Vol. 1 · Study 1 · Protocol v2.0 · 22 April 2026 · Status: Draft for IRB submission
Call for Physician Adjudicators

Agentic AI for Automation of Medicare Prior Authorization Workflows in Primary Care

A Three-Arm In-Silico Comparative Effectiveness Study

We are recruiting four board-certified Family Medicine or Internal Medicine physicians to serve as independent reference-standard adjudicators for Study 1 of the PACE-AI research program. Adjudicators will establish the ground-truth labels against which an agentic AI system, an unassisted large language model, and the HL7 Da Vinci FHIR-standard reference implementation are compared on Medicare primary-care prior authorization cases. Primary publication target: NEJM AI.
Three-arm randomized in-silico simulation
2,340 synthetic PA cases
4 adjudicators sought
Months 3–4 · ≈2–3 weeks part-time
OSF preregistration · Zenodo deposit
Structured Abstract
Design
Three-arm parallel-group randomized in-silico simulation. Unit of randomization: the individual synthetic prior authorization case, stratified by CMS service category, documentation completeness, and criteria complexity.
Setting
Synthetic Medicare primary-care population (Synthea-generated), evaluated against four payer exemplars: CMS Fee-for-Service, UnitedHealthcare Medicare Advantage, BCBS Medicare Advantage, and a Regional MA plan.
Interventions
Arm A — agentic AI workflow (multi-agent OpenClaw orchestration with retrieval-augmented generation, human-in-the-loop checkpoint, and chain-of-thought prompting). Arm B — unassisted single-LLM prompted to mimic a clinical PA coordinator. Arm C — HL7 Da Vinci Prior Authorization Reference Implementation (the FHIR-standard non-AI system mandated by CMS-0057-F for 2027 payer compliance).
Sample
Approximately 780 cases per arm, 2,340 cases total, distributed across five CMS service categories: advanced imaging, durable medical equipment, Part B drugs, specialty referral, and other (PT/OT, home health, skilled nursing, speech).
Reference standard
Blinded dual-adjudicator rating protocol with third-adjudicator tiebreaking, per Clinical Events Committee–style methodology adapted for PA appropriateness determination. Inter-rater reliability monitored per batch (Cohen's κ ≥ 0.70 required).
Primary outcome
Concordance with reference-standard adjudicated label (Arm A non-inferiority versus Arm B). Co-primary: end-to-end processing time per case.
Status
Protocol v2.0 in draft. Pending IRB submission, OSF preregistration, and methodological review. Adjudicator recruitment open. Target submission to NEJM AI; backup venue Lancet Primary Care. Preprint to medRxiv concurrent with submission.

Background & Rationale

Why this study, why now

Prior authorization imposes one of the largest administrative burdens in US primary care and is a leading contributor to clinician burnout. Published analyses indicate that more than 93% of Medicare Advantage prior authorization requests are ultimately approved, while 82% of appealed denials are overturned — a pattern suggesting that a substantial fraction of the administrative process does not alter clinical decision-making and is a candidate for automation.

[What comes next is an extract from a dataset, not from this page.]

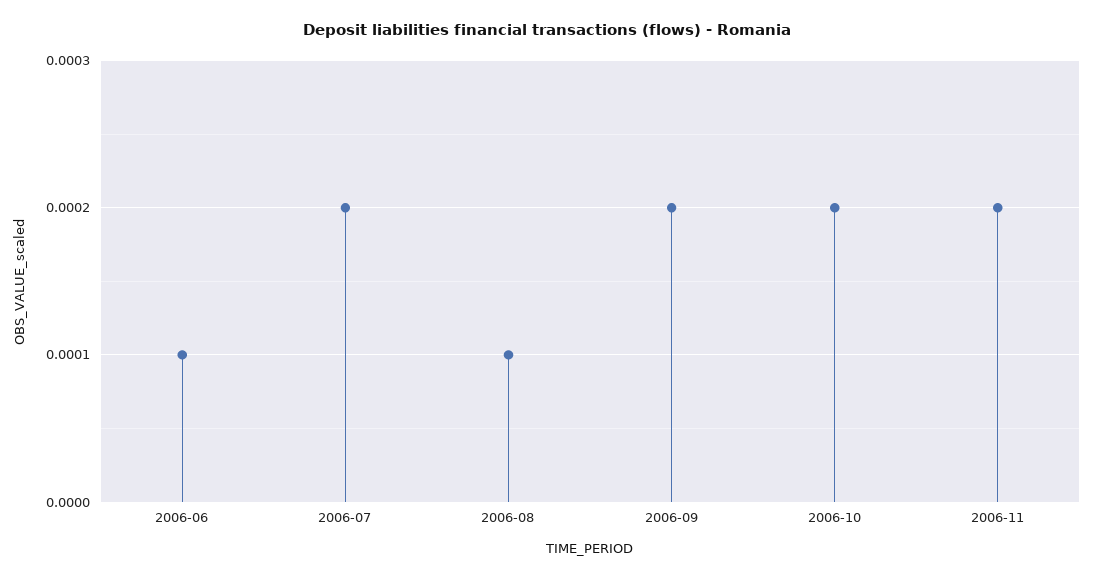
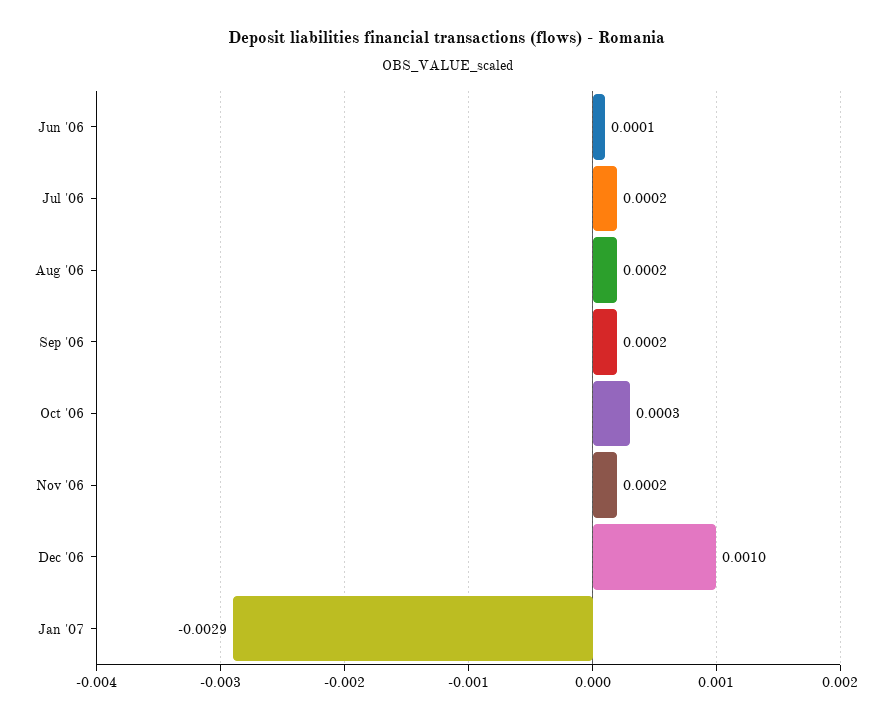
2006-08: 0.0001 -> 0.0002
2006-10: 0.0002 -> 0.0003
Dec '06: none -> 0.001
Jan '07: none -> -0.0029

The regulatory environment is converging on the specific FHIR-based standards that constitute Study 1's Arm C. The CMS Interoperability and Prior Authorization Final Rule (CMS-0057-F), published January 2024, requires impacted Medicare Advantage, Medicaid, CHIP, and Qualified Health Plan payers to implement FHIR-based Prior Authorization APIs. Operational provisions began January 2026; full API compliance is required by January 2027. CMS explicitly points to the HL7 Da Vinci implementation guides — Coverage Requirements Discovery, Documentation Templates and Rules, and Prior Authorization Support — as the preferred implementation path. Arm C of this study represents exactly the approach the regulated industry is being mandated to adopt.

Across a structured literature review covering NEJM AI, Lancet Primary Care, JAMA, JAMA Network Open, JAMIA, and adjacent venues through April 2026, no original research has been published evaluating agentic AI for provider-side Medicare prior authorization automation. This is the gap Study 1 is designed to address.

Without rigorous, blinded, board-certified physician adjudication, no comparison between an AI system and a standards-body reference implementation is scientifically valid. The reference standard is the science. — Protocol v2.0, §3.7 Reference Standard Adjudication

Study 1 is designed in tandem with a planned follow-on study (Study 1b) that will extend the comparison to a real human clinic-staff arm under a full human-subjects regulatory pathway. Every methodological decision in this protocol — case construction, adjudication rubric, reference-standard derivation, data storage, and infrastructure — is made so the case bank and findings can be carried forward to Study 1b without re-deriving ground truth or re-adjudicating cases. Adjudicators recruited now are the foundational cohort for both studies.

Methods Overview

The three arms

Each synthetic case is independently randomized to one of three intervention arms, processed end-to-end by the assigned arm in a fully automated experimental harness, and the output is recorded under blinded human adjudication.

Arm B · Active Comparator

Unassisted Single LLM

Same underlying language model as Arm A, prompted in a single turn to mimic a clinical prior authorization coordinator. No tool use, no retrieval, no multi-agent scaffolding. Isolates the contribution of the agentic architecture itself.

claude-haiku-4-5-20251001 · single-call · frozen prompt

Arm C · Standards-Body Reference

HL7 Da Vinci FHIR

Coverage Requirements Discovery, Documentation Templates and Rules, and Prior Authorization Support reference implementations deployed per the HL7 Da Vinci specifications. Represents the non-AI rule-based approach mandated by CMS-0057-F for 2027 payer compliance.

HL7-DaVinci/CRD · prior-auth · CDS-Library · CQL rules

The case bank

The case bank consists of approximately 2,340 synthetic Medicare primary-care prior authorization cases generated using the Synthea open-source patient simulation platform, structured as FHIR R4 bundles with realistic clinical documentation. Cases are stratified across four payer exemplars (CMS Fee-for-Service, UnitedHealthcare Medicare Advantage, BCBS Medicare Advantage, and a Regional MA plan) and five CMS service categories (advanced imaging, durable medical equipment, Part B drugs, specialty referral, and other).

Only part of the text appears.